The Pukenui Western Hills Forest Charitable Trust is a relatively “new kid on the block”. The Trust was formed in 2008 after a reasonably long gestation period, but has made up for it since by achieving a number of important conservation milestones.
At nearly two thousand hectares, Pukenui Forest, along with the Western Hills that border Whangarei City, is a large and very challenging forest and the much needed pest-control programme was always going to be very testing. Also, the set-up costs were going to be reasonably expensive.
Fairly early on, the plan was to first set up a 200 hectare block in the forest that was going to be intensively trapped and poisoned. Then, slowly but surely, over the years, and as time and effort came on stream, the pests in the rest of the forest would be addressed.
The name “Ark in the Park” was inspired by a similar intensive-trapping programme in the Waitakere Ranges near Auckland. The success there has seen the return of kokako and hihi (stitchbird) among other rare bird species, etc.
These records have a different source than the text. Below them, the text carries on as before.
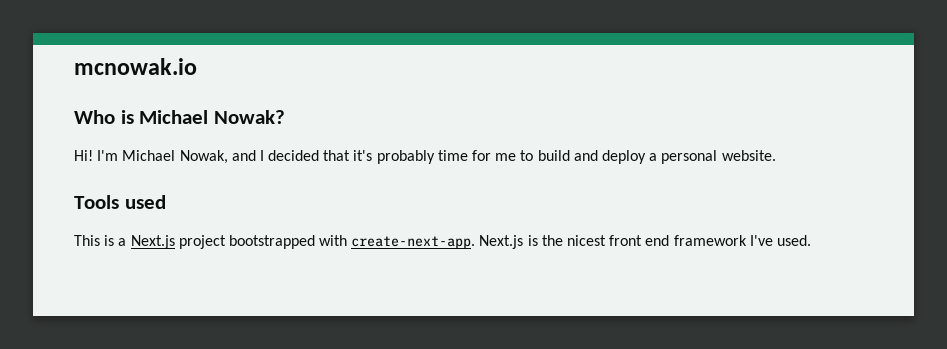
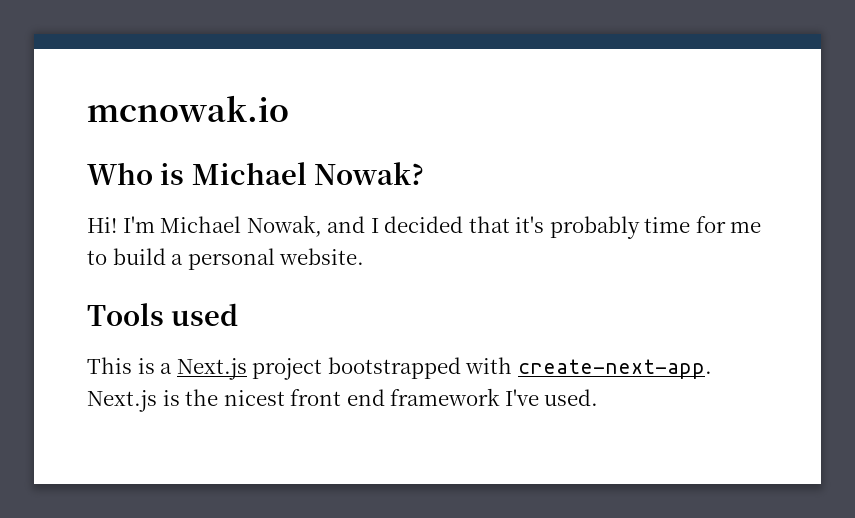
[573,150,646,164] and deploy -> (166, 256) none

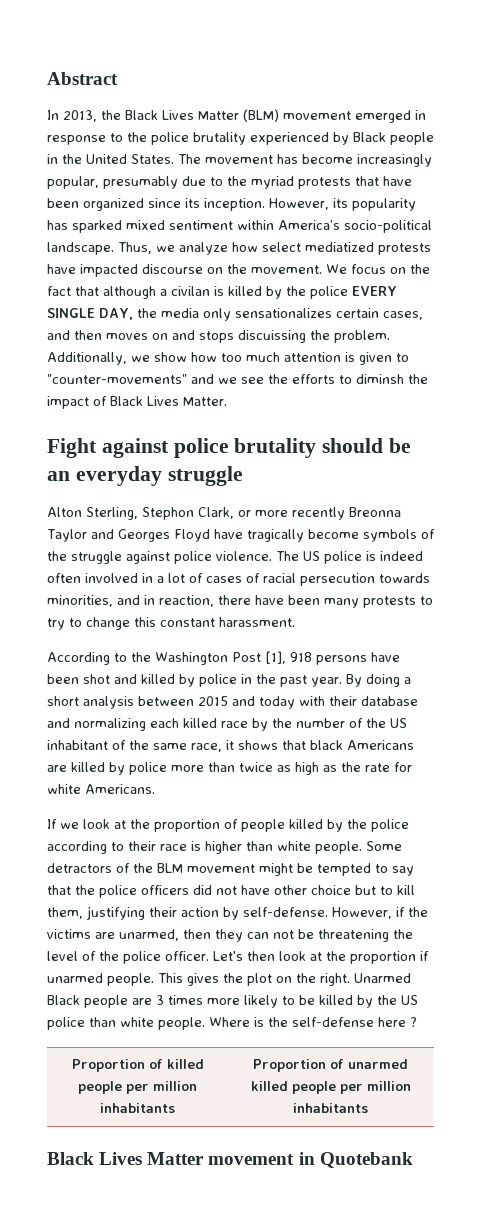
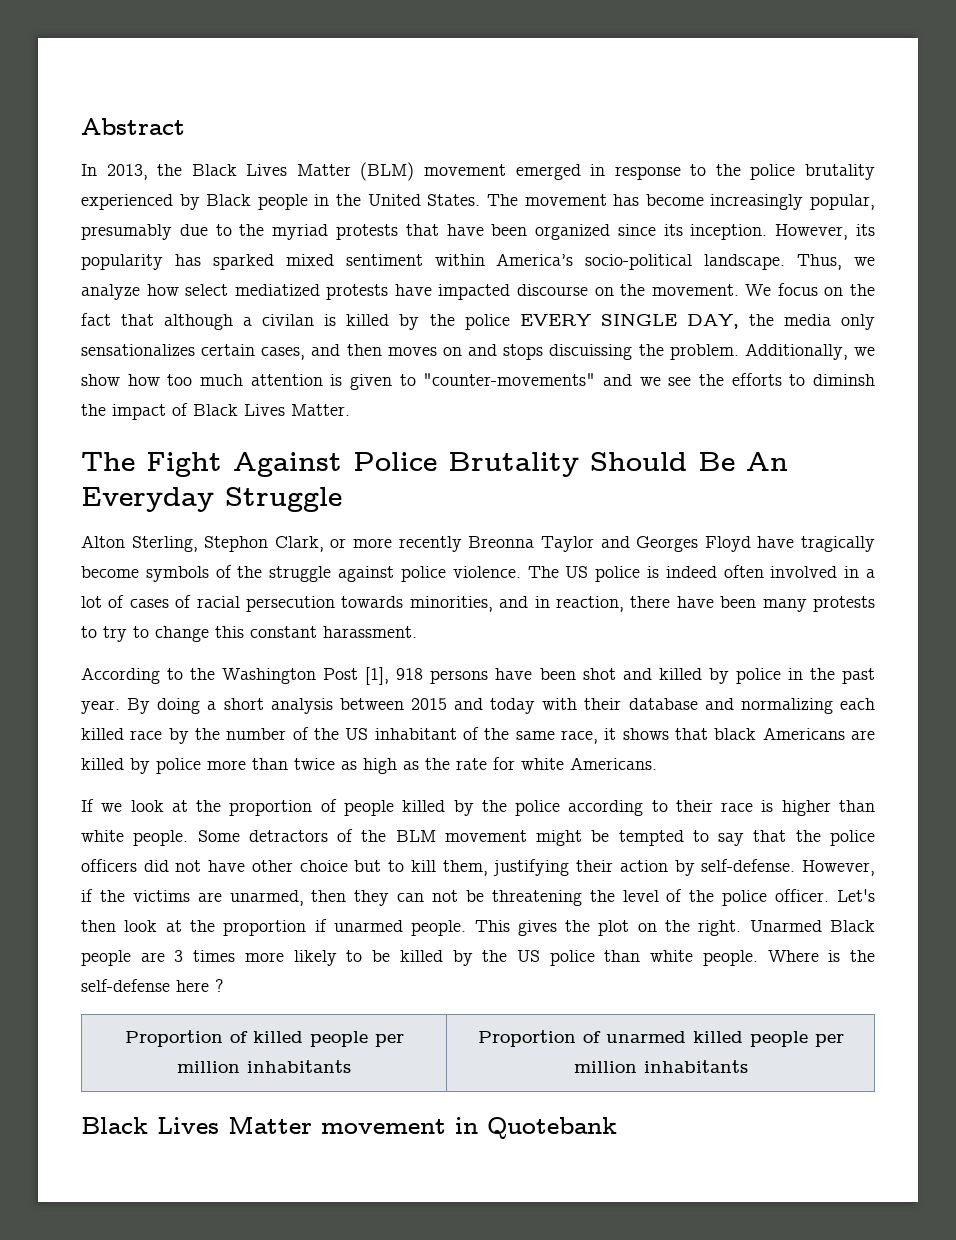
[47,438,412,458] [47,466,243,486] Fight against police brutality should be an everyday struggle -> [81,452,788,477] [81,487,342,512] The Fight Against Police Brutality Should Be An Everyday Struggle

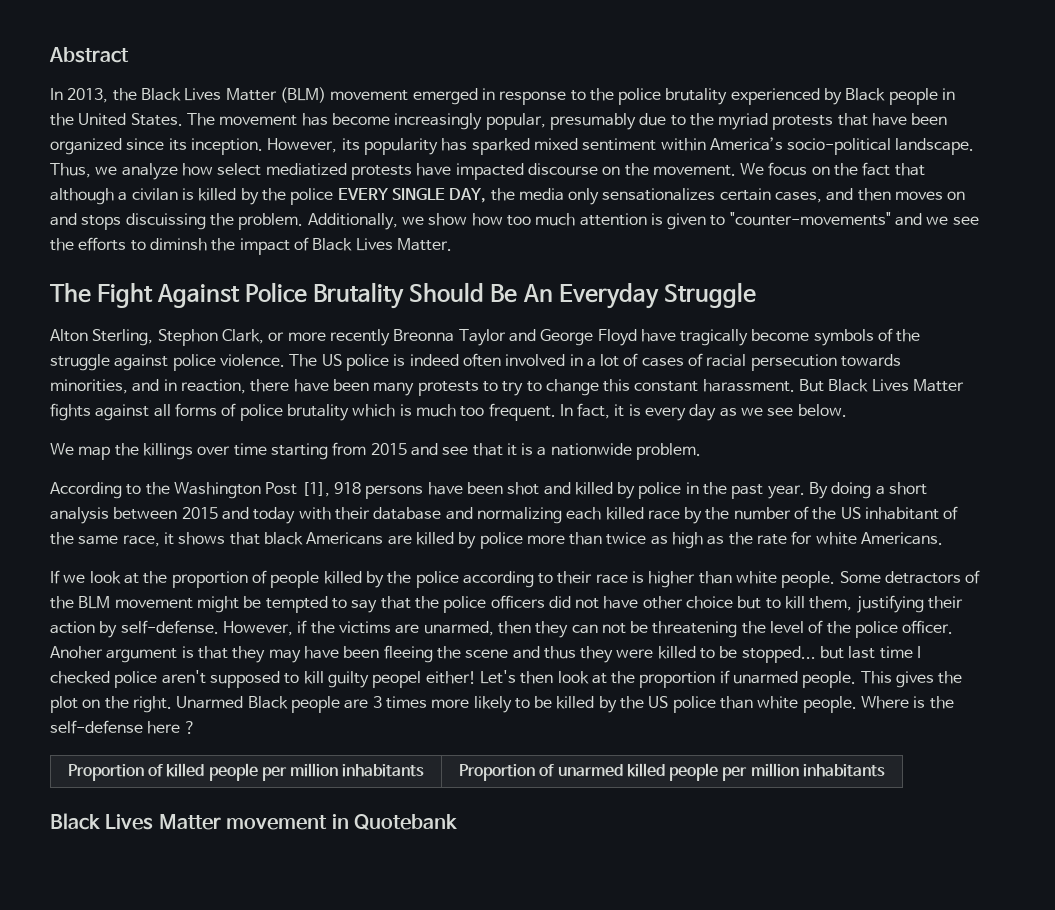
[636,536,699,552] Georges -> [540,329,594,346] George
(417, 632) none -> [799,379,965,392] [50,403,847,421] [50,442,702,460] But Black Lives Matter fights against all forms of police brutality which is much too frequent. In fact, it is every day as we see below. // We map the killings over time starting from 2015 and see that it is a nationwide problem.
(830, 895) none -> [50,645,922,663] [50,670,476,688] Anoher argument is that they may have been fleeing the scene and thus they were killed to be stopped... but last time I checked police aren't supposed to kill guilty peopel either!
This has inspired the Pukenui Trust to do the same.
Basically, what is now over 220 hectares has been gridded every 100 metres and at each corner is a modified bait station that delivers a toxin that deals to possums and rats. The modified bait station is the brain-child of DOC officer Nigel Miller, who could see that bait was often being taken by the wrong target animal. His modified bait station has proved to be a great success and possums and rats have now been reduced to low numbers. Also being trapped in the AIP area are feral cats and stoats. Hopefully much of the wildlife that used to be in the forest will return. However, once you start a project like this, you can never stop.
All the above work will start all over again next Spring to ensure that all our hard work will not have been in vain.